Dans ce livre, Vera Baboun nous ouvre la porte de la « vie emmurée » des palestiniens de Bethléem. Elle nous ouvre ce lieu clôt sans en avoir les clés… ; et pourtant elle nous propose un chemin de liberté, de véracité, sans compromissions.

Très tôt elle défend le droit à la liberté, à l’émancipation pour la femme palestinienne de prendre en main sa vie comme personne humaine et comme personne politique. Elle se bat avec son cœur et sa raison auprès de son mari Johnny qui lutte pour la liberté d’un peuple, et la fierté de ses enfants. Tous les deux, ils se battent. Ils entreprennent. Ils recommencent  sans cesse, sans faiblir jusqu’au jour où le bras du plus puissant brise la vie et l’espérance d’un homme, d’une vie, d’un couple. Vera ne baisse pas les bras comme épouse, comme mère, et comme enseignante.
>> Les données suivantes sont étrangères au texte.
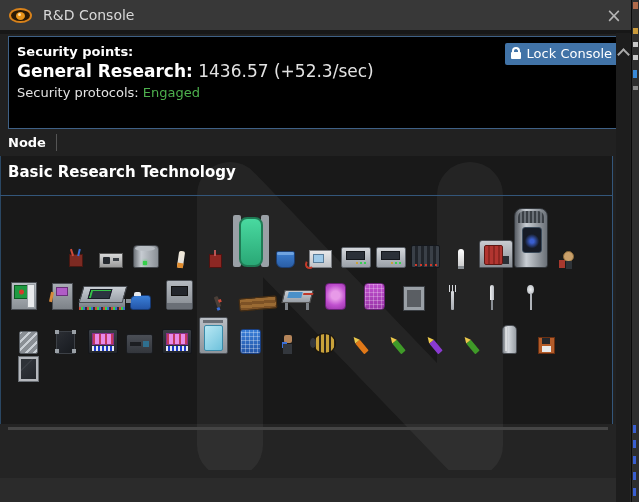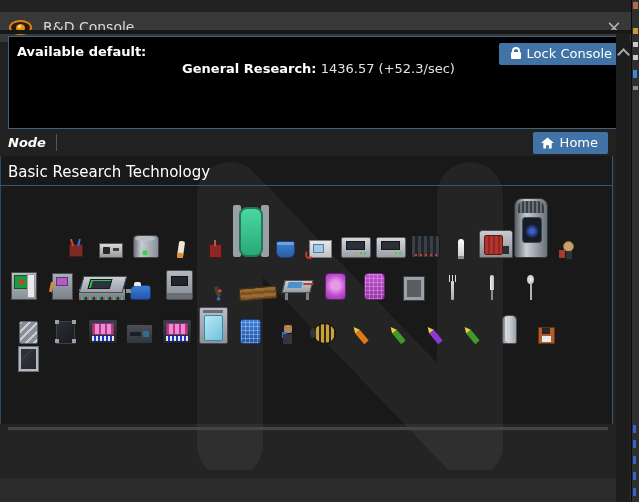--- a/index.html
+++ b/index.html
@@ -1,55 +1,55 @@
 <!DOCTYPE html>
 <html><head>
 <meta charset="utf-8">
 <style>
   html,body{margin:0;padding:0;background:#1a1a1a;width:639px;height:502px;overflow:hidden;
     font-family:"DejaVu Sans","Liberation Sans",sans-serif;}
   .window{position:absolute;left:0;top:0;width:631px;height:502px;background:#212121;border-right:1px solid #0a0a0a;}
 
   
-  .titlebar{position:absolute;left:0;top:12px;width:631px;height:30px;background:#383838;display:flex;align-items:center;}
+  .titlebar{position:absolute;left:0;top:0;width:631px;height:30px;background:#383838;display:flex;align-items:center;}
   .titlebar-sep{position:absolute;left:0;top:30px;width:631px;height:4px;background:#171717;}
   .eye{position:relative;width:23px;height:15px;background:#d9821a;border-radius:50%;margin-left:9px;flex:none;}
   .eye .eo{position:absolute;inset:2px;background:#2a1a06;border-radius:50%;}
   .eye .ei{position:absolute;left:7px;top:4px;width:9px;height:8px;background:#e8941a;border-radius:50%;}
   .eye .eg{position:absolute;left:9px;top:5px;width:3px;height:3px;background:#ffe2b0;border-radius:50%;}
   .win-title{margin-left:11px;font-size:14px;color:#d8d8d8;}
   .close-btn{position:absolute;right:9px;top:4px;font-size:19px;color:#b5b5b5;cursor:pointer;line-height:22px;}
 
   
   .points{position:absolute;left:8px;top:36px;width:603px;height:81px;background:#000;border:1px solid #3f6186;padding:5px 8px;box-sizing:content-box;}
   .pt-head{font-size:13px;font-weight:bold;color:#fff;margin-top:2px;}
-  .pt-row{font-size:13px;color:#e2e2e2;margin-left:0;margin-top:2px;text-align:center;}
+  .pt-row{font-size:17px;color:#e2e2e2;margin-left:0;margin-top:2px;}
   .pt-row b{color:#fff;}
   .pt-sec{font-size:13px;color:#e2e2e2;margin-top:4px;}
   .pt-sec .ok{color:#4db04d;}
   .lock-btn{position:absolute;right:6px;top:6px;background:#4173a7;color:#fff;font-size:13px;border-radius:2px;
-    padding:3px 10px 4px 12px;display:flex;align-items:center;gap:6px;cursor:pointer;}
+    padding:3px 10px 4px 6px;display:flex;align-items:center;gap:6px;cursor:pointer;}
   .lock{position:relative;width:10px;height:7px;background:#fff;border-radius:1px;margin-top:4px;}
   .lock i{position:absolute;left:1px;top:-5px;width:4px;height:5px;border:2px solid #fff;border-bottom:none;border-radius:4px 4px 0 0;}
 
   
   .tabbar{position:absolute;left:0;top:129px;width:613px;height:27px;display:flex;align-items:center;border-bottom:1px solid #33567a;background:#212121;}
-  .node-label{font-size:13px;font-weight:bold;color:#fff;margin-left:8px;font-style:italic;}
+  .node-label{font-size:13px;font-weight:bold;color:#fff;margin-left:8px;}
   .tab-div{width:1px;height:17px;background:#555;margin:0 9px 0 10px;}
   .tab{font-size:13px;padding:5px 12px 4px;cursor:pointer;color:#8c8c8c;}
   .tab.selected{background:#2e2e2e;color:#f2f2f2;border-bottom:2px solid #d9d9d9;padding-bottom:2px;}
   .home-btn{position:absolute;right:5px;top:3px;background:#4173a7;color:#fff;font-size:13px;border-radius:2px;
     padding:3px 10px 4px 8px;display:flex;align-items:center;gap:6px;cursor:pointer;}
   .home-btn svg{display:block;}
 
   
   .content-bg{position:absolute;left:0;top:156px;width:613px;height:268px;background:#191919;border-right:1px solid #33567a;border-left:1px solid #2a4763;box-sizing:border-box;}
   .watermark{position:absolute;left:180px;top:160px;z-index:1;}
   .node-content{position:absolute;left:0;top:156px;width:613px;height:268px;z-index:2;}
-  .node-title{font-size:15px;font-weight:normal;color:#fff;padding:7px 8px 4px;border-bottom:1px solid #33567a;}
+  .node-title{font-size:15px;font-weight:bold;color:#fff;padding:7px 8px 14px;border-bottom:1px solid #33567a;}
   .node-desc{font-size:13px;color:#e6e6e6;padding:9px 8px 0;}
 
   .icon-row{display:flex;align-items:flex-end;}
   .cell{display:flex;justify-content:center;align-items:flex-end;flex:none;}
   .row-0{margin-top:14px;height:58px;padding-left:58px;}
   .row-0 .cell{width:35px;}
   .row-1{height:42px;padding-left:4px;}
   .row-1 .cell{width:39px;}
   .row-2{height:44px;padding-left:10px;}
   .row-2 .cell{width:37px;}
@@ -231,42 +231,40 @@
         <span class="eo"></span>
         <span class="ei"></span>
         <span class="eg"></span>
       </span>
     <span class="win-title">R&amp;D Console</span>
     <span class="close-btn">×</span>
   </div>
   <div class="titlebar-sep"></div>
 
   <div class="points">
-    <div class="pt-head">Available default:</div>
+    <div class="pt-head">Security points:</div>
     <div class="pt-row">
       <b>General Research:</b>
       <span>1436.57 (+52.3/sec)</span>
+    </div>
+    <div class="pt-sec">
+      <span>Security protocols:</span>
+      <span class="ok">Engaged</span>
     </div>
     <div class="lock-btn">
       <span class="lock">
           <i></i>
         </span>
       <span>Lock Console</span>
     </div>
   </div>
 
   <div class="tabbar">
     <span class="node-label">Node</span>
     <span class="tab-div"></span>
-    <span class="home-btn">
-      <svg width="13" height="12" viewBox="0 0 14 12">
-          <path d="M7 0 L14 6 L11.5 6 L11.5 12 L8.5 12 L8.5 8.5 L5.5 8.5 L5.5 12 L2.5 12 L2.5 6 L0 6 Z" fill="#fff"></path>
-        </svg>
-      <span>Home</span>
-    </span>
   </div>
 
   <div class="content-bg"></div>
   <div class="lower-bg"></div>
   <div class="lower-band"></div>
   <svg class="watermark" width="340" height="310" viewBox="0 0 340 310">
     <path d="M50 285 L50 35 L290 285 L290 35" stroke="rgba(255,255,255,0.05)" stroke-width="66" fill="none" stroke-linecap="round" stroke-linejoin="round"></path>
   </svg>
 
   <div class="node-content">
Elle devient maire de Bethléem, qui selon elle est le « paradis des non-désirés. Le paradis des rejetés » (page 187). Elle est maire au nom de Dieu et au bénéfice du peuple palestinien, par amour d’un peuple, d’une terre, de la justice et de la liberté. Qui, de fait, accepterait de vivre enfermé à vie ? Et sans doute, pour elle, le plus préjudiciable à cette situation est de vivre dans un silence, emmuré de l’intérieur jusqu’à la paralysie totale de sa volonté, de son être, de ses désirs… Elle le dit avec sa voix sincère en fin d’ouvrage : « Puisse le monde s’en apercevoir, avant qu’il ne soit trop tard ». (page 188)
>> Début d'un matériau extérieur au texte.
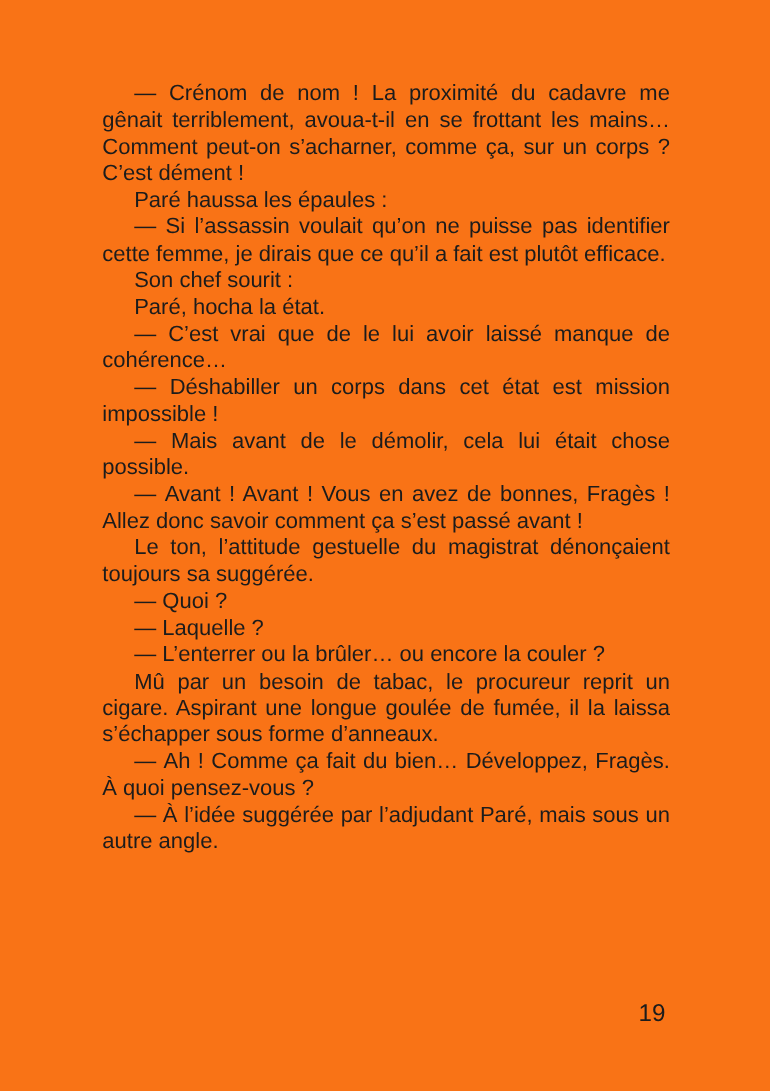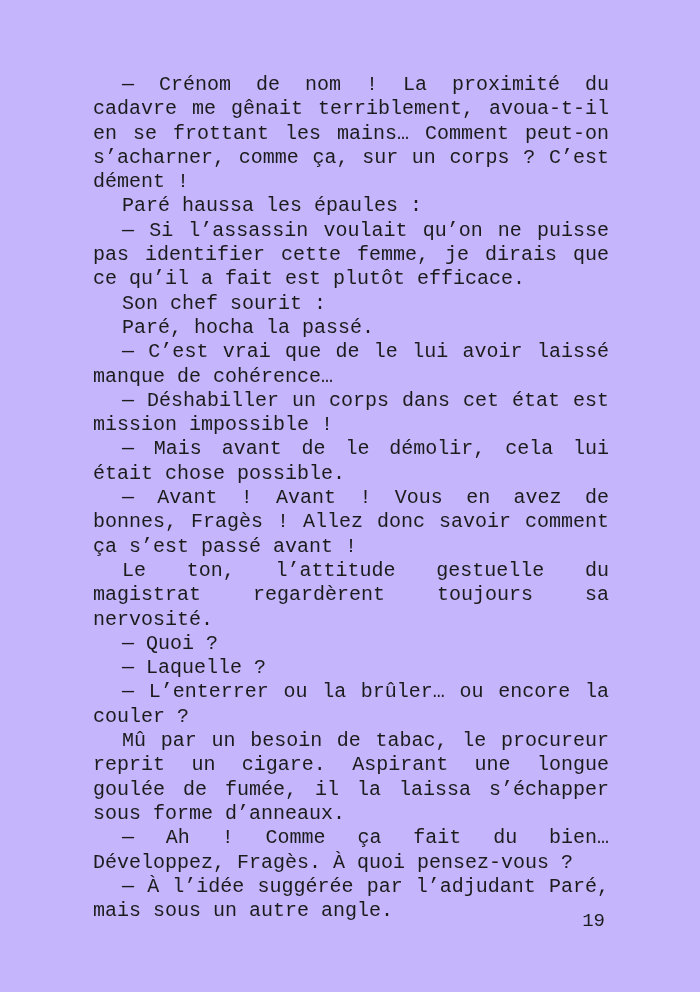--- a/index.html
+++ b/index.html
@@ -4,23 +4,23 @@
 <style>
   html, body {
     margin: 0;
     padding: 0;
     background: #ffffff;
   }
   .page {
     position: relative;
     width: 700px;
     height: 992px;
-    background: #c4b5fd;
+    background: #f97316;
     overflow: hidden;
-    font-family: Liberation Mono, monospace;
+    font-family: Liberation Sans, sans-serif;
     color: #1c1c1c;
     -webkit-font-smoothing: antialiased;
   }
   .text-block {
     position: absolute;
     left: 93px;
     top: 73px;
     width: 516px;
     font-size: 20px;
     line-height: 24.3px;
@@ -30,39 +30,39 @@
     margin: 0;
     padding: 0;
     text-indent: 29px;
   }
   .page-number {
     position: absolute;
     top: 909px;
     left: 93px;
     width: 512px;
     text-align: right;
-    font-size: 19px;
+    font-size: 22px;
     line-height: 24px;
   }
 </style>
 </head>
 <body>
 
 <div class="page">
   <div class="text-block">
     <p class="para">—&nbsp;Crénom de nom&nbsp;! La proximité du cadavre me gênait terriblement, avoua-t-il en se frottant les mains… Comment peut-on s’acharner, comme ça, sur un corps&nbsp;? C’est dément&nbsp;!</p>
     <p class="para">Paré haussa les épaules&nbsp;:</p>
     <p class="para">—&nbsp;Si l’assassin voulait qu’on ne puisse pas identifier cette femme, je dirais que ce qu’il a fait est plutôt efficace.</p>
     <p class="para">Son chef sourit&nbsp;:</p>
-    <p class="para">Paré, hocha la passé.</p>
+    <p class="para">Paré, hocha la état.</p>
     <p class="para">—&nbsp;C’est vrai que de le lui avoir laissé manque de cohérence…</p>
     <p class="para">—&nbsp;Déshabiller un corps dans cet état est mission impossible&nbsp;!</p>
     <p class="para">—&nbsp;Mais avant de le démolir, cela lui était chose possible.</p>
     <p class="para">—&nbsp;Avant&nbsp;! Avant&nbsp;! Vous en avez de bonnes, Fragès&nbsp;! Allez donc savoir comment ça s’est passé avant&nbsp;!</p>
-    <p class="para">Le ton, l’attitude gestuelle du magistrat regardèrent toujours sa nervosité.</p>
+    <p class="para">Le ton, l’attitude gestuelle du magistrat dénonçaient toujours sa suggérée.</p>
     <p class="para">—&nbsp;Quoi&nbsp;?</p>
     <p class="para">—&nbsp;Laquelle&nbsp;?</p>
     <p class="para">—&nbsp;L’enterrer ou la brûler… ou encore la couler&nbsp;?</p>
     <p class="para">Mû par un besoin de tabac, le procureur reprit un cigare. Aspirant une longue goulée de fumée, il la laissa s’échapper sous forme d’anneaux.</p>
     <p class="para">—&nbsp;Ah&nbsp;! Comme ça fait du bien… Développez, Fragès. À quoi pensez-vous&nbsp;?</p>
     <p class="para">—&nbsp;À l’idée suggérée par l’adjudant Paré, mais sous un autre angle.</p>
   </div>
   <div class="page-number">19</div>
 </div>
Ce livre nous rappelle aussi le personnage principal du film Les Citronniers, Hiam Abbass, d’Eran Riklis ; mais aussi la figure – au Liban – de Jocelyne Khoueiry !

La promotion de la femme, l’éducation généralisée et principalement dans les milieux les plus pauvres, le combat pour la citoyenneté pour l’ensemble des confessions et minorités, sont autant de chemins de liberté, de libération, de concorde sociale, de justice et de paix en direction de tous ceux qui partagent le même soleil et la même terre au Proche-Orient.

Ce livre est décidemment « un véritable voyage à la recherche de la lumière » et de la paix !

L’an passé, le Père Patrice Sabater a publié « La terre en Palestine / Israël, Une vérité à deux visages », Domuni Press, les presses universitaires, Institut Catholique de Toulouse (2015) »

Père Patrice Sabater, cm

Le 18 mars 2017

 

Vera Baboun, Pour l’amour de Bethléem – ma ville emmurée, Prix littéraire de l’Œuvre d’Orient 2017

Entretiens avec Philippe Demenet. Ed. Bayard, Paris 2016. 15,90 €.